WHAT THIS TASK INVOLVES -> What the task requires is an exact printout of the listing below, pictures excluded.

DATA EXTRACTS ->
- Opening Delimiter -

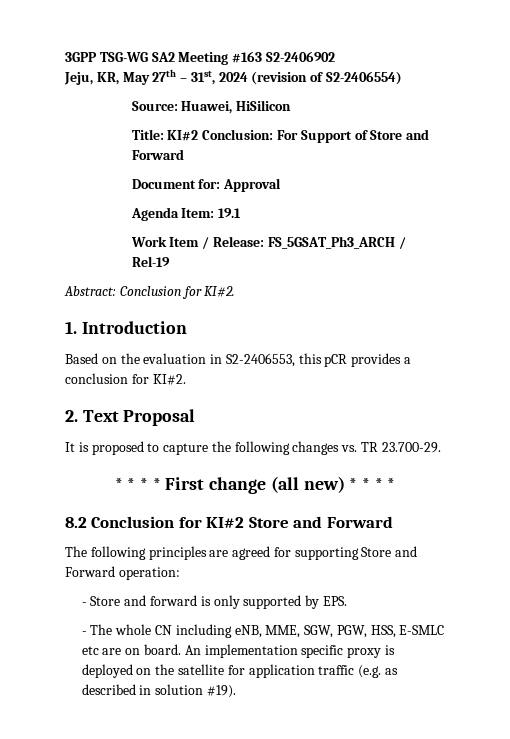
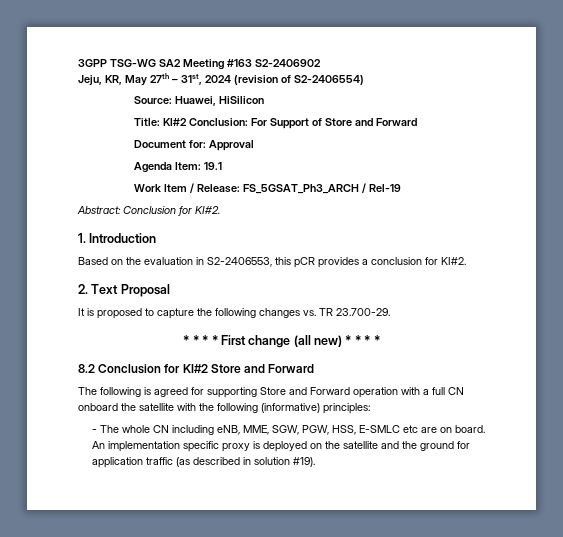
- The following principles are agreed for supporting Store and Forward operation:
- - Store and forward is only supported by EPS.
+ The following is agreed for supporting Store and Forward operation with a full CN onboard the satellite with the following (informative) principles:
- An implementation specific proxy is deployed on the satellite for application traffic (e.g. as described in solution #19).
+ An implementation specific proxy is deployed on the satellite and the ground for application traffic (as described in solution #19).

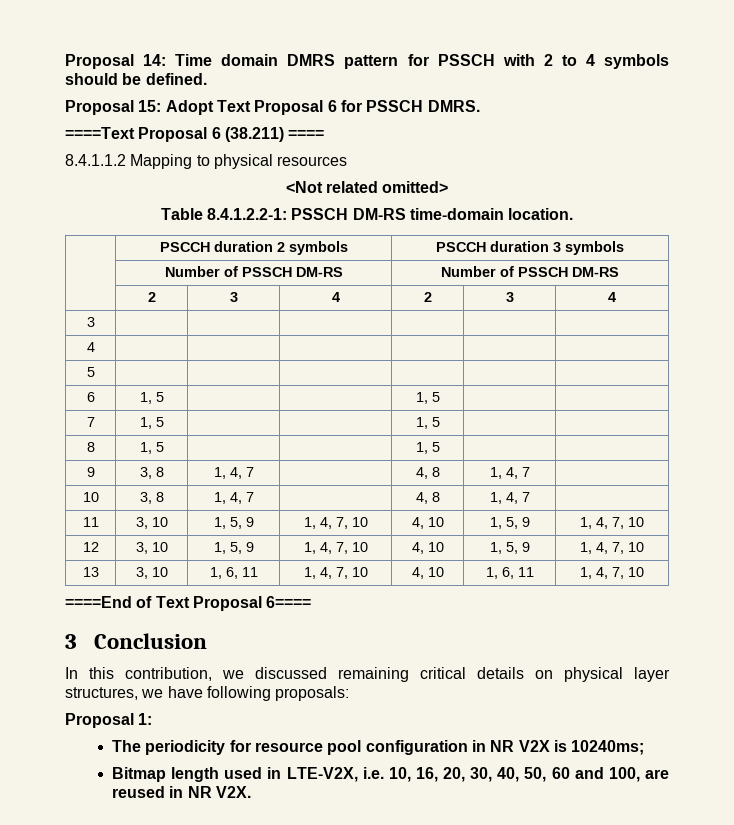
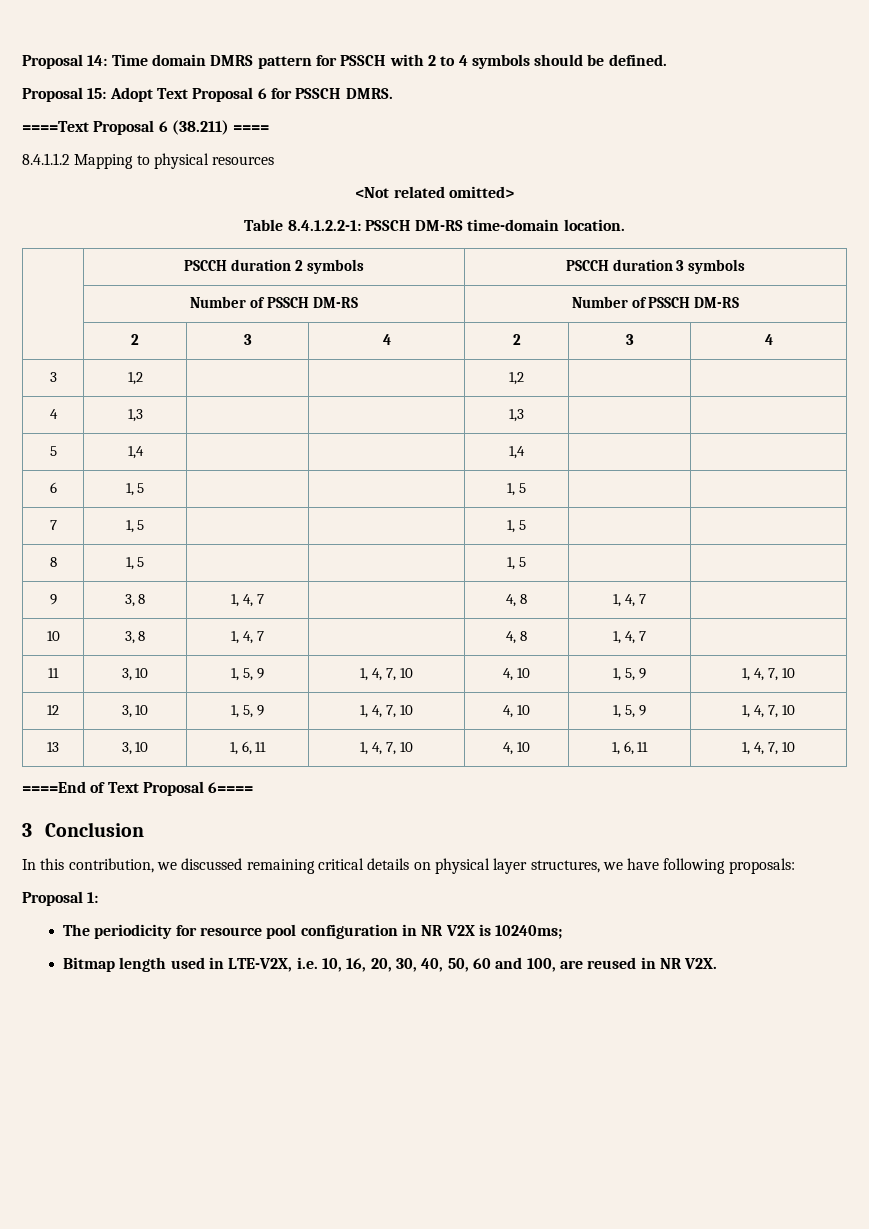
- 3 | | | | | |
- 4 | | | | | |
- 5 | | | | | |
+ 3 | 1,2 | | | 1,2 | |
+ 4 | 1,3 | | | 1,3 | |
+ 5 | 1,4 | | | 1,4 | |

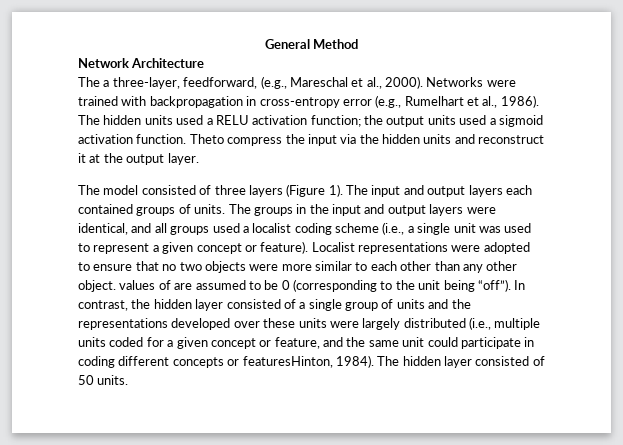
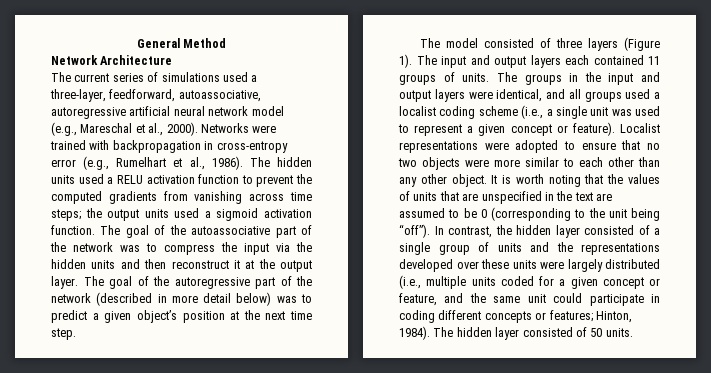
- The a three-layer, feedforward, (e.g., Mareschal et al., 2000).
+ The current series of simulations used a three-layer, feedforward, autoassociative, autoregressive artificial neural network model (e.g., Mareschal et al., 2000).
- The hidden units used a RELU activation function; the output units used a sigmoid activation function.
+ The hidden units used a RELU activation function to prevent the computed gradients from vanishing across time steps; the output units used a sigmoid activation function.
- Theto compress the input via the hidden units and reconstruct it at the output layer.
+ The goal of the autoassociative part of the network was to compress the input via the hidden units and then reconstruct it at the output layer. The goal of the autoregressive part of the network (described in more detail below) was to predict a given object’s position at the next time step.
- The input and output layers each contained groups of units.
+ The input and output layers each contained 11 groups of units.
- Localist representations were adopted to ensure that no two objects were more similar to each other than any other object. values of are assumed to be 0 (corresponding to the unit being “off”).
+ Localist representations were adopted to ensure that no two objects were more similar to each other than any other object. It is worth noting that the values of units that are unspecified in the text are assumed to be 0 (corresponding to the unit being “off”).
- In contrast, the hidden layer consisted of a single group of units and the representations developed over these units were largely distributed (i.e., multiple units coded for a given concept or feature, and the same unit could participate in coding different concepts or featuresHinton, 1984).
+ In contrast, the hidden layer consisted of a single group of units and the representations developed over these units were largely distributed (i.e., multiple units coded for a given concept or feature, and the same unit could participate in coding different concepts or features; Hinton, 1984).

- Closing Delimiter -

THE COMPLETED TASK ->
- The following principles are agreed for supporting Store and Forward operation:
- - Store and forward is only supported by EPS.
+ The following is agreed for supporting Store and Forward operation with a full CN onboard the satellite with the following (informative) principles:
- An implementation specific proxy is deployed on the satellite for application traffic (e.g. as described in solution #19).
+ An implementation specific proxy is deployed on the satellite and the ground for application traffic (as described in solution #19).

- 3 | | | | | |
- 4 | | | | | |
- 5 | | | | | |
+ 3 | 1,2 | | | 1,2 | |
+ 4 | 1,3 | | | 1,3 | |
+ 5 | 1,4 | | | 1,4 | |

- The a three-layer, feedforward, (e.g., Mareschal et al., 2000).
+ The current series of simulations used a three-layer, feedforward, autoassociative, autoregressive artificial neural network model (e.g., Mareschal et al., 2000).
- The hidden units used a RELU activation function; the output units used a sigmoid activation function.
+ The hidden units used a RELU activation function to prevent the computed gradients from vanishing across time steps; the output units used a sigmoid activation function.
- Theto compress the input via the hidden units and reconstruct it at the output layer.
+ The goal of the autoassociative part of the network was to compress the input via the hidden units and then reconstruct it at the output layer. The goal of the autoregressive part of the network (described in more detail below) was to predict a given object’s position at the next time step.
- The input and output layers each contained groups of units.
+ The input and output layers each contained 11 groups of units.
- Localist representations were adopted to ensure that no two objects were more similar to each other than any other object. values of are assumed to be 0 (corresponding to the unit being “off”).
+ Localist representations were adopted to ensure that no two objects were more similar to each other than any other object. It is worth noting that the values of units that are unspecified in the text are assumed to be 0 (corresponding to the unit being “off”).
- In contrast, the hidden layer consisted of a single group of units and the representations developed over these units were largely distributed (i.e., multiple units coded for a given concept or feature, and the same unit could participate in coding different concepts or featuresHinton, 1984).
+ In contrast, the hidden layer consisted of a single group of units and the representations developed over these units were largely distributed (i.e., multiple units coded for a given concept or feature, and the same unit could participate in coding different concepts or features; Hinton, 1984).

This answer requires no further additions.